Broken Clock Doctrine
Broken Clock Doctrine explains how reliable signal can be extracted from unreliable or high-noise sources. With structure rather than trust, intermittent correctness becomes usable information and preserves agency in noisy systems.
Broken Clock Doctrine
Axiom
Even a broken clock is right twice a day.
Doctrine
This doctrine states that reliable signal can be extracted from unreliable or high-noise sources when approached with structure rather than trust. Within Convivial Systems Theory, this doctrine explains how systems preserve epistemic agency in high-noise environments by extracting utility without outsourcing judgment to unreliable sources. Low signal density is not useless data; irregular correctness is not random. Patterns repeat even in chaos, and unstable systems still produce moments of alignment if the observer builds tools strong enough to detect them. The task is not to demand consistent accuracy from noisy sources but to construct a framework that identifies, isolates, and amplifies the meaningful flashes when they occur. Structure turns sporadic truth into usable information.
Form
Look for repeatable patterns even in chaos.
Neural Network Mapping
(Broken clocks inside machine learning computational systems)
Neural nets have broken clocks too.
Early in training, most activations are noise and most layers misfire; the system is technically wrong nearly all the time.
But even inside this high-noise environment, useful gradients still appear.
If the architecture maintains a viable path for signal flow:
• sporadic correct activations become anchors
• gradient descent extracts direction from rare correctness
• noise becomes navigable rather than disabling
A neural net does not need to be right consistently.

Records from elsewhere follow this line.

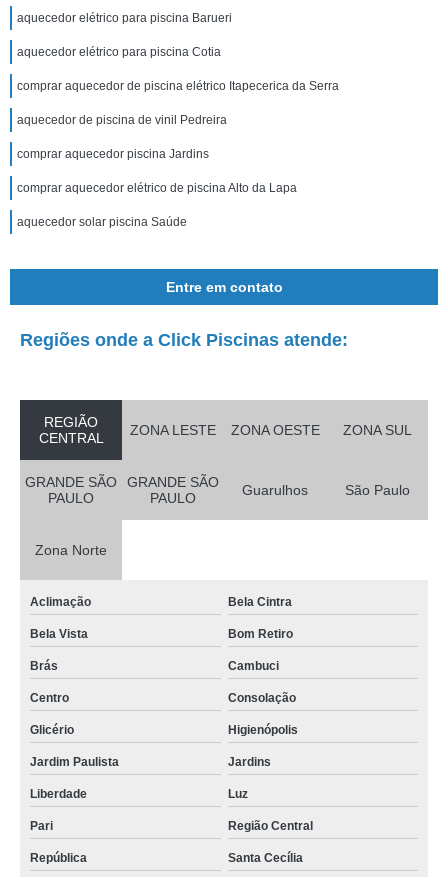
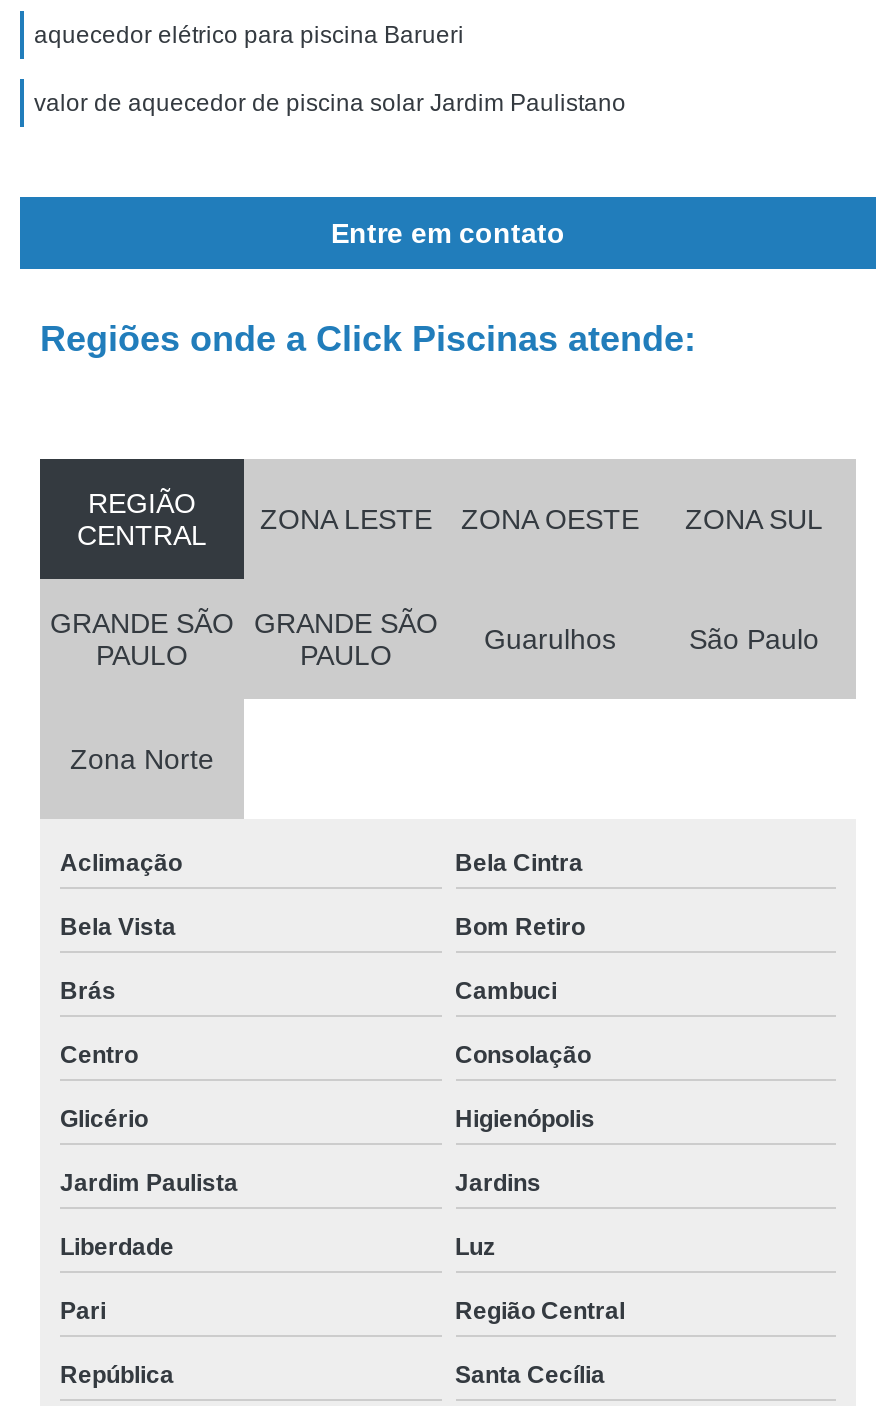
- aquecedor elétrico para piscina Cotia
- comprar aquecedor de piscina elétrico Itapecerica da Serra
- aquecedor de piscina de vinil Pedreira
- comprar aquecedor piscina Jardins
- comprar aquecedor elétrico de piscina Alto da Lapa
- aquecedor solar piscina Saúde
+ valor de aquecedor de piscina solar Jardim Paulistano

It needs to be right detectably.
Broken Clock Doctrine in ML terms:
- You don’t need every timestep to be right.
- You need a way to notice the few that are.
- And you need an update rule that learns from those.
This is why architectures with residual pathways, skip connections, and stabilized gradient flow outperform those that drown in noise:
they preserve the ability to catch fleeting correctness and convert it into learning.